Roy and Barbara Goodman Family Professor of the Practice of Diplomacy and International Relations, Harvard Kennedy School

Member of the Board, Belfer Center for Science and International Affairs

Contact:
Telephone: 617-495-2495
Email: nicholas_burns@hks.harvard.edu
Website: http://www.twitter.com/rnicholasburns
Publications: http://pages05.net/hks-belfercenter/forms/NicholasBurns

 

Experience

Nicholas Burns is the Roy and Barbara Goodman Family Professor of the Practice of Diplomacy and International Relations at the Harvard Kennedy School of Government. He is Director of the Future of Diplomacy Project and Faculty Chair for the Programs on the Middle East and on India and South Asia. He serves on the Board of Directors of the School’s Belfer Center for Science and International Affairs and is a Faculty Associate at Harvard’s Weatherhead Center for International Affairs.

Professor Burns is on leave at Stanford University during Spring Semester 2016 where he is Annenberg Distinguished Visiting Fellow at the Hoover Institution, Payne Distinguished Lecturer at the Freeman Spogli Institute and the William J. Perry Fellow at the Center for International Security and Cooperation.

Burns is Director of the Aspen Strategy Group, Senior Counselor at the Cohen Group, and serves on the Board of Directors of Entegris, Inc.  He is a member of Secretary of State John Kerry’s Foreign Affairs Policy Board at the U.S. Department of State. He also serves on the boards of several non-profit organizations, including the Council on Foreign Relations, Special Olympics, the Center for the Study of the Presidency and Congress, the Richard Lounsbery Foundation, the Atlantic Council, America Abroad Media, the Association of Diplomatic Studies and Training, the Appeal of Conscience Foundation, the Boston Committee on Foreign Relations and the Gennadius Library. He is Vice Chairman of the American Ditchley Foundation and serves on the Panel of Senior Advisors at Chatham House: the Royal Institute of International Affairs.  He is a member of the Committee on Conscience of the United States Holocaust Memorial Museum. He is also a member of the American Academy of Arts and Sciences, the Order of Saint John and Red Sox Nation.
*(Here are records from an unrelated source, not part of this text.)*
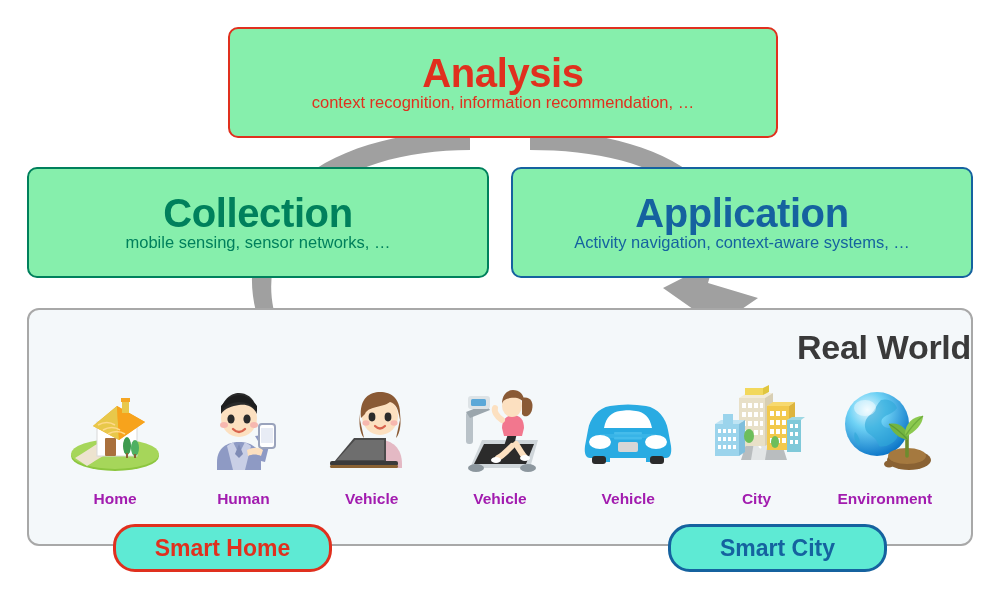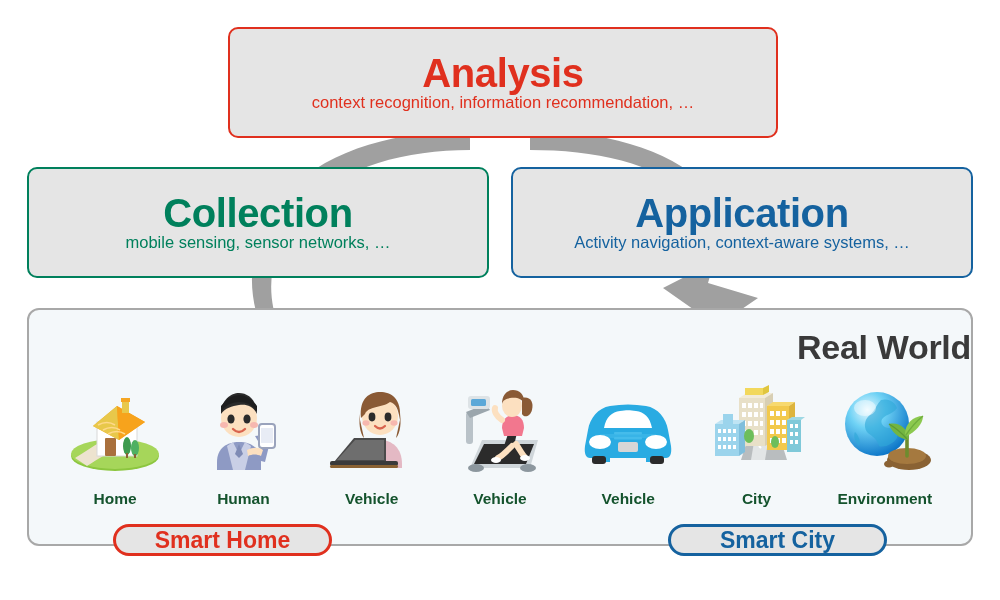"Analysis" .pbox { background: #e5e5e5 -> #86efac }
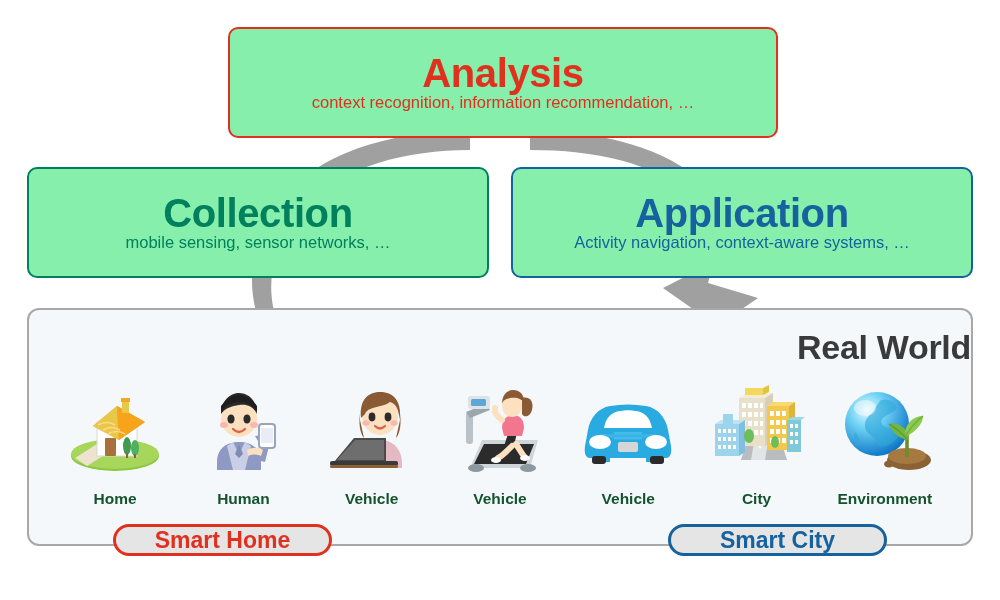"Home" .ilabel { color: #14532d -> #a21caf }
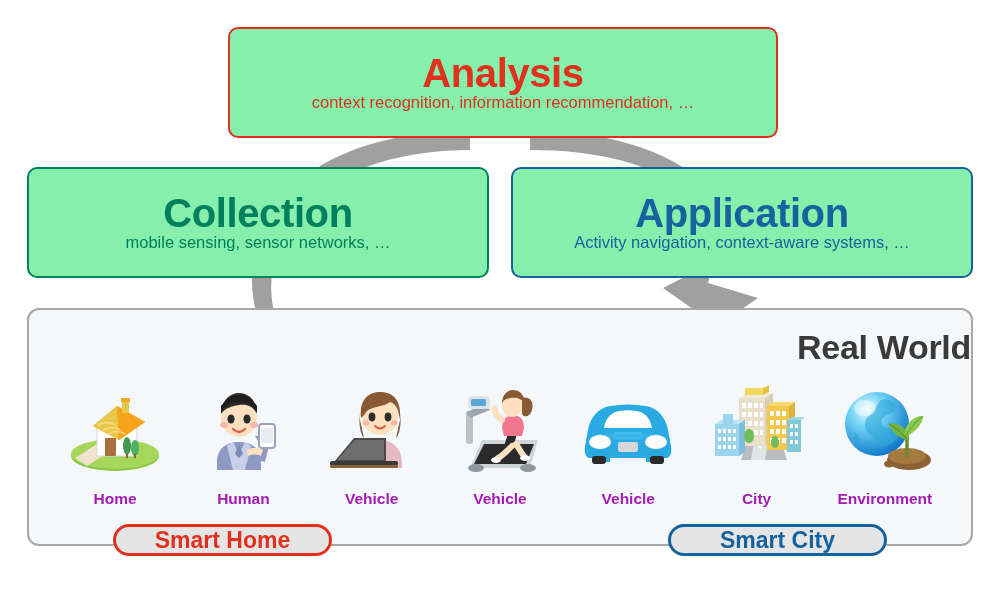"Smart Home" .pill { background: #e5e5e5 -> #5eead4; height: 32px -> 48px }
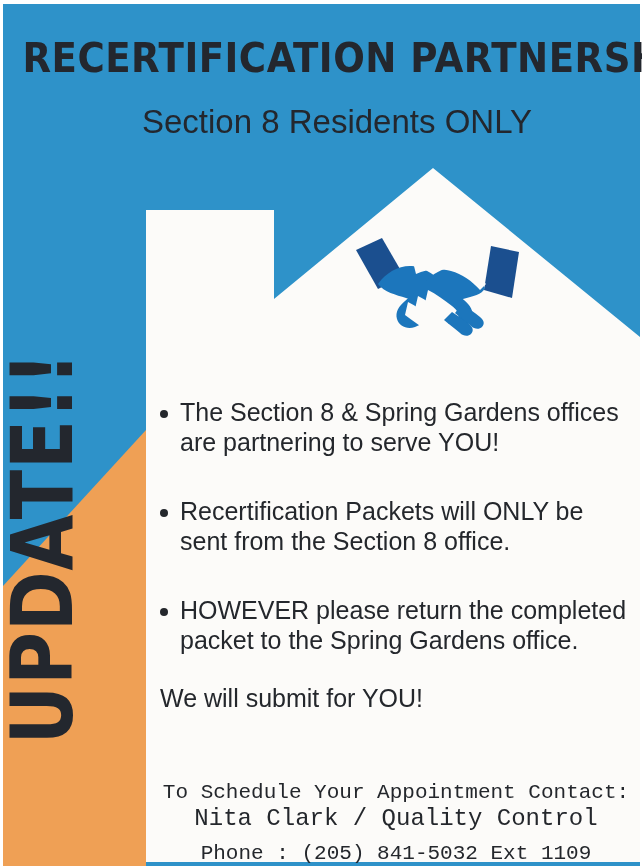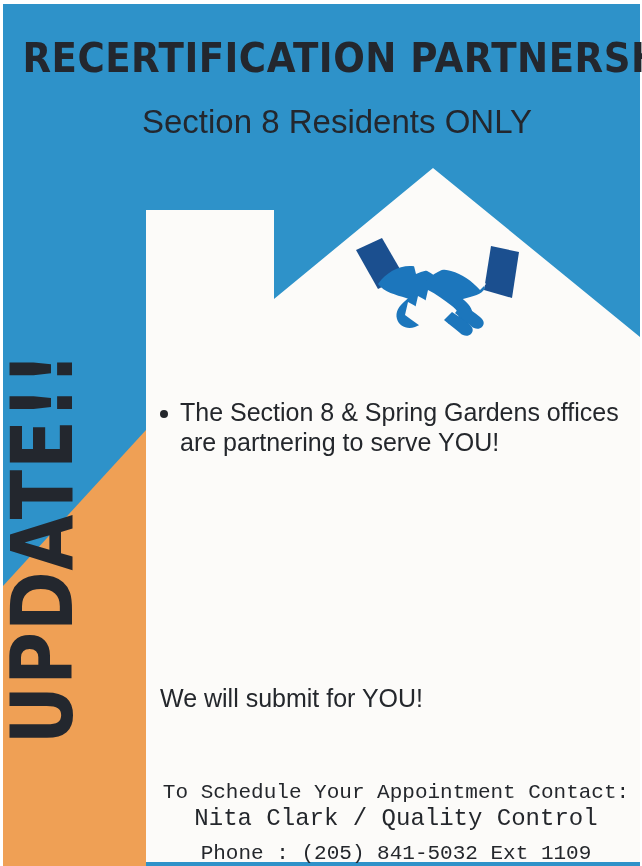"Recertification Packets will ONLY be" div.bullet-item { html: none -> <div> <span></span> <span>Recertification Packets will ONLY be sent from the Section 8 office.</span> </div> }
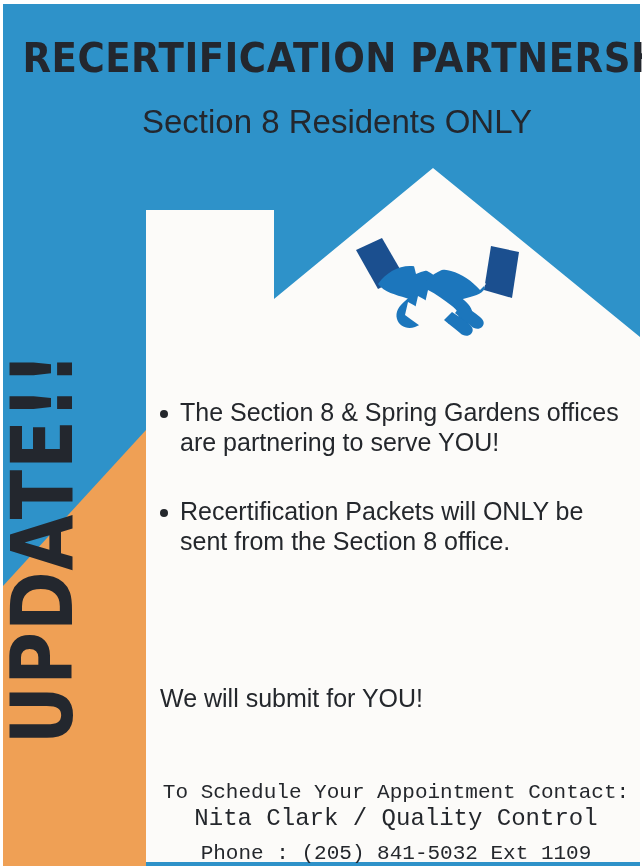"HOWEVER please return the completed" div.bullet-item { html: none -> <div> <span></span> <span>HOWEVER please return the completed packet to the Spring Gardens office.</span> </div> }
Professor Burns served in the United States government for twenty-seven years.  As a career Foreign Service Officer, he was Under Secretary of State for Political Affairs from 2005 to 2008; the State Department’s third-ranking official when he led negotiations on the U.S.–India Civil Nuclear Agreement; a long-term military assistance agreement with Israel; and was the lead U.S. negotiator on Iran’s nuclear program. He was U.S. Ambassador to NATO (2001–2005), Ambassador to Greece (1997–2001) and State Department Spokesman (1995–1997).  He worked for five years (1990–1995) on the National Security Council at the White House where he was Senior Director for Russia, Ukraine and Eurasia Affairs and Special Assistant to President Clinton and Director for Soviet Affairs in the Administration of President George H.W. Bush. Burns also served in the American Consulate General in Jerusalem (1985–1987) where he coordinated U.S. economic assistance to the Palestinian people in the West Bank and before that, at the American embassies in Egypt (1983-1985) and Mauritania (1980 as an intern).
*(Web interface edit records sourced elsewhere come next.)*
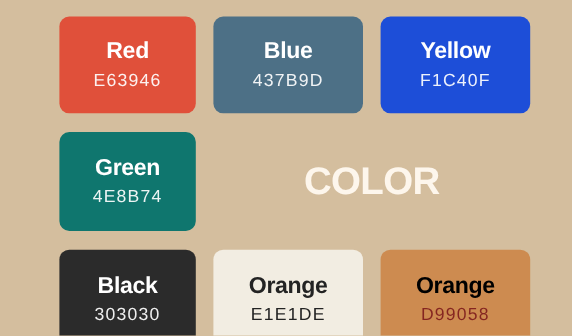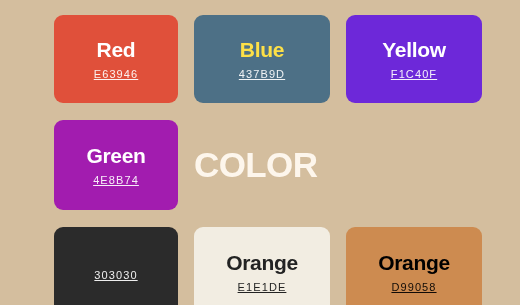"Blue" div.swatch-name { color: #fde047 -> #ffffff }
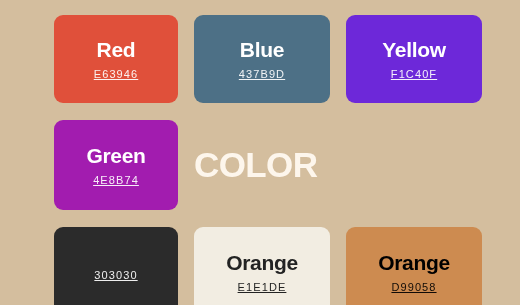"Yellow" div.swatch { background: #6d28d9 -> #1d4ed8 }
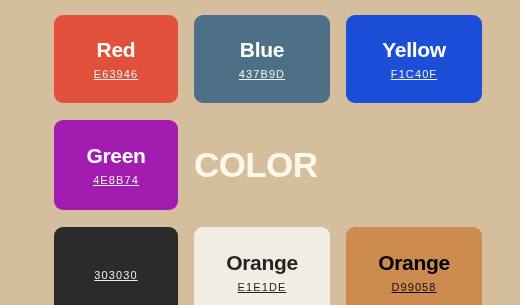"E63946" .swatch-hex { font-size: 11px -> 16px; text-decoration: underline -> none }
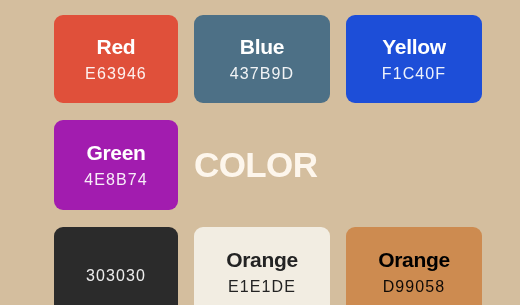"Green" div.swatch { background: #a21caf -> #0f766e }
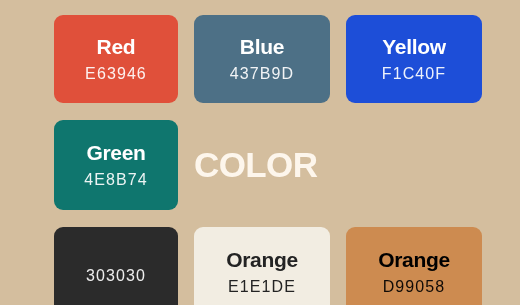"COLOR" .heading { justify-content: none -> center }
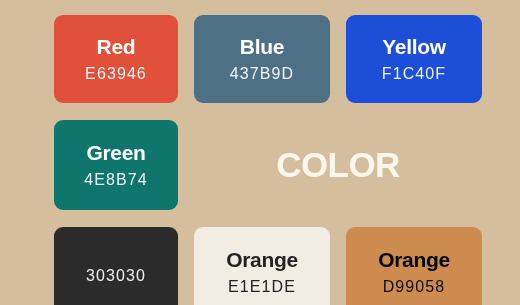"Black" div.swatch-name { html: none -> <div>Black</div> }
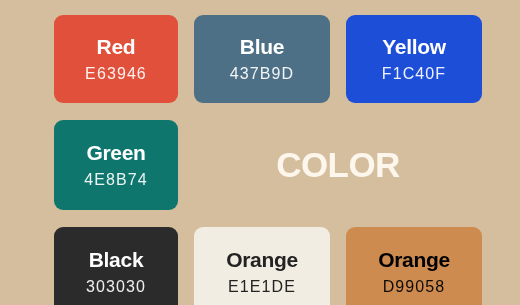"D99058" div.swatch-hex { color: #000000 -> #7f1d1d }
Professor Burns has received twelve honorary degrees, the Secretary of State’s Distinguished Service Award, the Woodrow Wilson Award for Public Service from the Johns Hopkins University, the Boston College Alumni Achievement Award and the Jean Mayer Global Citizenship Award from Tufts University. He has a BA in History from Boston College (1978), an MA in International Relations from the Johns Hopkins School of Advanced International Studies (1980), and earned the Certificat Pratique de Langue Francaise at the University of Paris-Sorbonne (1977). He was a visiting Scholar at the Woodrow Wilson Center for International Scholars in summer 2008.

 

 

By Date

 

2016

AP

February 5, 2016

"The diplomatic case for America to create a safe zone in Syria"

Op-Ed, Washington Post

By Nicholas Burns, Roy and Barbara Goodman Family Professor of the Practice of Diplomacy and International Relations, Harvard Kennedy School and James Jeffrey

In this Washington Post op-ed, two former U.S. ambassadors, Nicholas Burns and James Jeffrey, make the diplomatic case for America to create a safe zone in Syria. They advocate a much stronger American role to: 1) push for humanitarian corridors into Syria to help civilians under siege from the Assad government and rebel groups and some at risk of starvation; and 2) that the Administration reconsider its refusal to form a regional coalition to engineer a safe zone in northern Syria along the Turkish border where civilians can flee to safety enforced by a No Flight Zone in the same area and; 3) that we should commit American soldiers to help organize and police the zones in order to recruit the majority of the zone's soldiers from our allies and partners.

 

 

AP

January 19, 2016

"Talk to Tehran, but Talk Tough"

Op-Ed, The New York Times

By Nicholas Burns, Roy and Barbara Goodman Family Professor of the Practice of Diplomacy and International Relations, Harvard Kennedy School

In this New York Times op-ed, Professor Burns relfects on the historic developments in the U.S. relationship with Iran, with the lifting of sanctions and the release of four U.S. prisoners.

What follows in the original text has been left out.